Before I go any further, I want to clarify one thing. This is not an attack on teachers. Many good History teachers (including my own) strive to provide their students with a more comprehensive view of their and the world’s history, in spite of the restrictions of the national curriculum. My own GCSE History teacher used the modules on the cold war as a segue into a literal two-hour lesson on Marxist theory. Where the syllabus does allow for a broader range of subjects, topics considered outside of the mainstream are labelled non-statutory, meaning schools are under no obligation to teach them.
The result of all this is that we as a country, are not only unable to seriously reckon with any part of our history that casts us in even a slightly negative light, but seem to resent the implication that there might be any negative periods that need to be reckoned with. There’s no easy way to solve this, but an excellent place to start might be to look at the system that allows these misconceptions to form. So without further ado, here are my six suggestions on how to reform the History curriculum.
1. Make it mandatory
First things first, covering more history is going to require more time. History must be put on the same footing as English, Maths and Science, and be made a core subject that children have to study up to GCSE. Indeed why not go the same way as Maths and offer an optional ‘Further History’ GCSE, where the really keen kids can learn about exciting concepts such as historiography and primary source evaluation (unironically, I would have loved to have done this as a teenager).
Admittedly, making History a core subject will probably mean a reduction in the number of optional subjects that each pupil can take, but to be blunt not everyone needs to know what an oxbow lake is, or how to write the grammatically correct form of venire, videre, vincere, for society to remain broadly stable and functional.
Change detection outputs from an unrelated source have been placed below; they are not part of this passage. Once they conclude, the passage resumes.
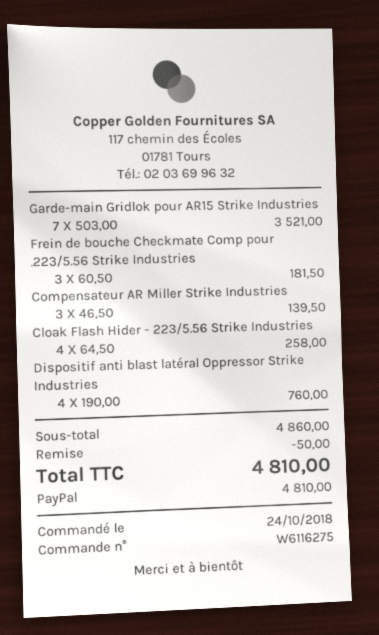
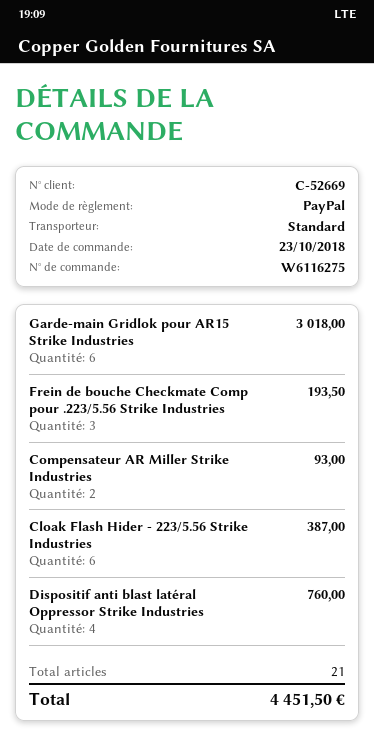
order date: 2018-10-24 -> 2018-10-23
Garde-main Gridlok pour AR15 Strike Industries: 7 for 3521.00 -> 6 for 3018.00
Frein de bouche Checkmate Comp pour .223/5.56 Strike Industries: 3 for 181.50 -> 3 for 193.50
Compensateur AR Miller Strike Industries: 3 for 139.50 -> 2 for 93.00
Cloak Flash Hider - 223/5.56 Strike Industries: 4 for 258.00 -> 6 for 387.00
discount: 50.00 -> none
total: 4810.00 -> 4451.50

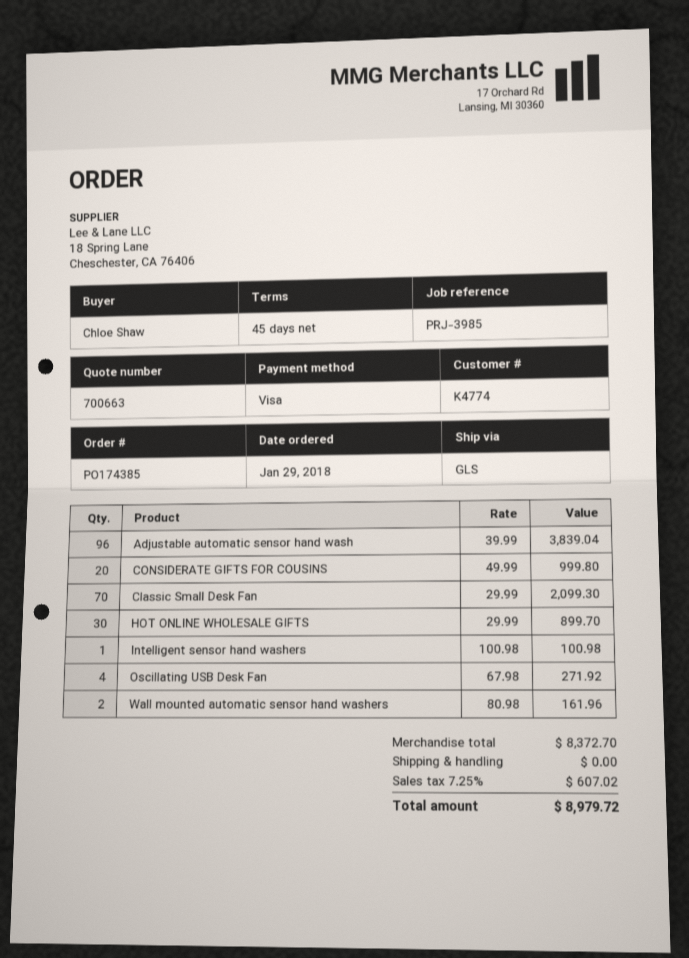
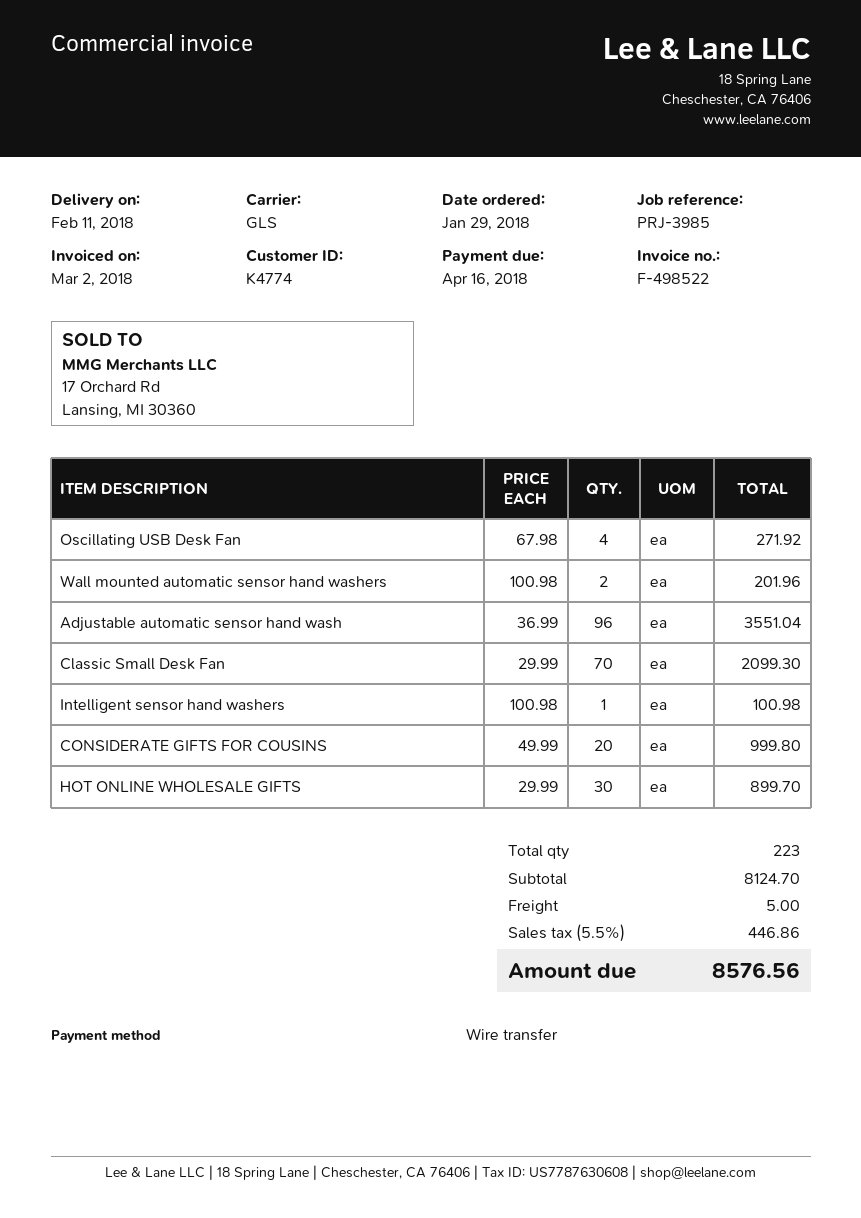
payment method: Visa -> bank transfer
Adjustable automatic sensor hand wash: 96 x 39.99 = 3839.04 -> 96 x 36.99 = 3551.04
Wall mounted automatic sensor hand washers: 2 x 80.98 = 161.96 -> 2 x 100.98 = 201.96
subtotal: 8372.70 -> 8124.70
shipping: 0.00 -> 5.00
tax: 7.25% = 607.02 -> 5.5% = 446.86
total: 8979.72 -> 8576.56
As for the dangers of historical illiteracy, well have you been paying attention the last 5 years?
2. Cut the dross
My second point is essentially the inverse of the first. To make way for a broader and more informative history syllabus, it’s necessary to remove some of the less important topics. Admittedly, this is slightly subjective, but there’s some pretty obvious candidates. For example, it really isn’t necessary to study each English King and Queen individually from Edward the Confessor to Charles I. Similarly, no matter how fun the rhyme is, kids really shouldn’t be spending as much time on the wives of Henry VIII as they do on the rest of his reign, including the reformation.
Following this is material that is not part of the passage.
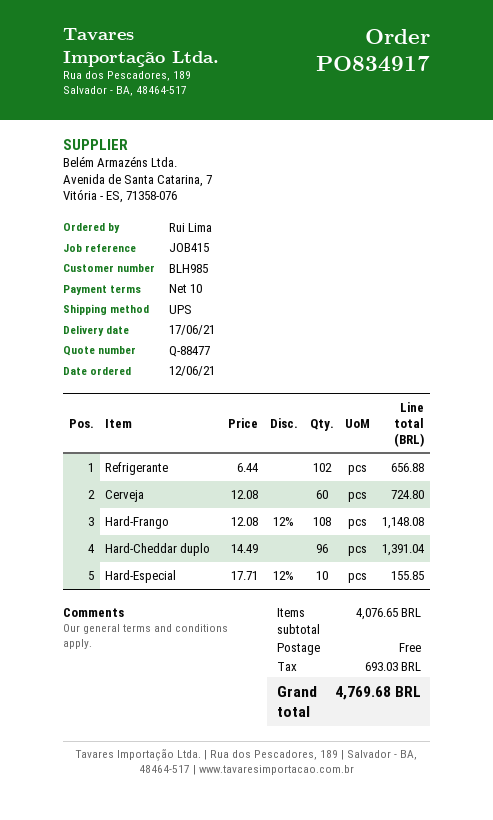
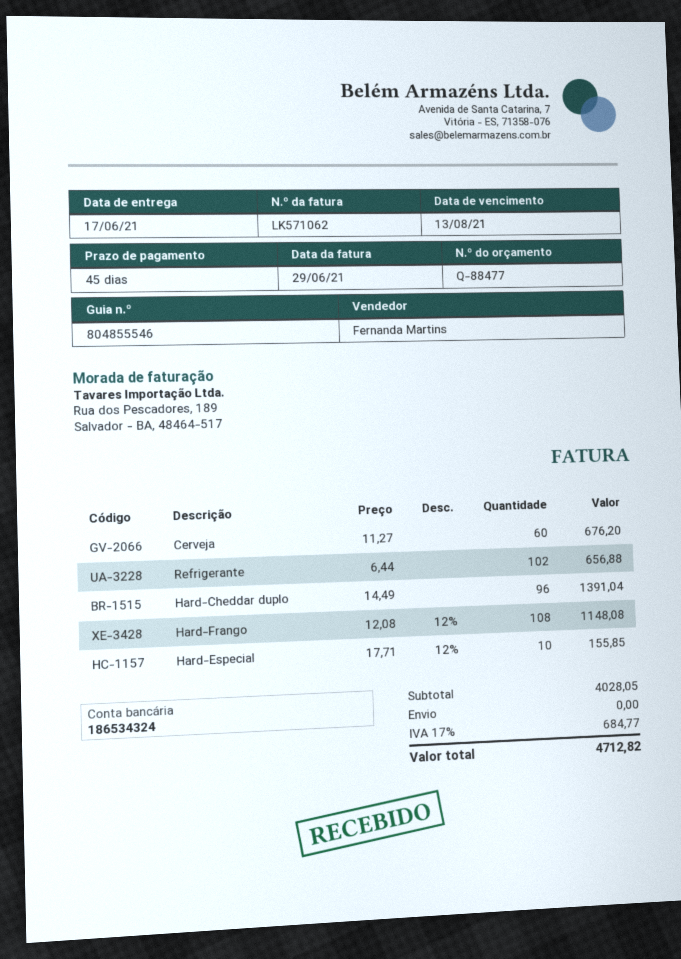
payment terms: 10 days -> 45 days
Cerveja: 60 x 12.08 = 724.80 -> 60 x 11.27 = 676.20
subtotal: 4076.65 -> 4028.05
tax: 693.03 -> 684.77
total: 4769.68 -> 4712.82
3. Teach systems, not dates
If I had to name the biggest difference between studying History at university and school (apart from the relative lack of Nazis and Tudors), it would be that at university you are finally free from what author John Green called the ‘Tyranny of Dates’.
This may sound odd for someone who wants to improve the teaching of history, but fundamentally dates are of limited importance in understanding the past. Much more important is understanding the systems that governed, and were governed by, societies of the past. If you want children to understand the life of a peasant in medieval Jarrow getting them to understand feudalism, pre-reformation Catholicism, Anglo-Scottish relations, and of course, strip farming, will be a lot more useful than a recitation of dates (alternatively, you could just send them to present-day Sunderland).
Occasionally, there are big bang events which change everything in a few short weeks, but ultimately, the nebulous systems and frameworks which we’ve oriented our lives around over the centuries tell us a lot more about real history than ‘events’.
4. Teach the Empire
Not sure how much more I can add to this point. Teach children about the Empire, that it was bad, that the damage it did to so many countries still affects the entire world to this day. Don’t teach it as a sideshow to ‘proper’ history. Don’t try and teach ‘both sides’, as though, on balance, the Empire was morally neutral or maybe even good. Teach them about imperialism as a broader phenomenon, that many other countries took part in. But crucially, teach them that the history of the Empire is British history, because whilst the UK may be an island nation now, British history is not confined to one archipelago.
5. A United Curriculum (England, Scotland, Ireland, and Wales)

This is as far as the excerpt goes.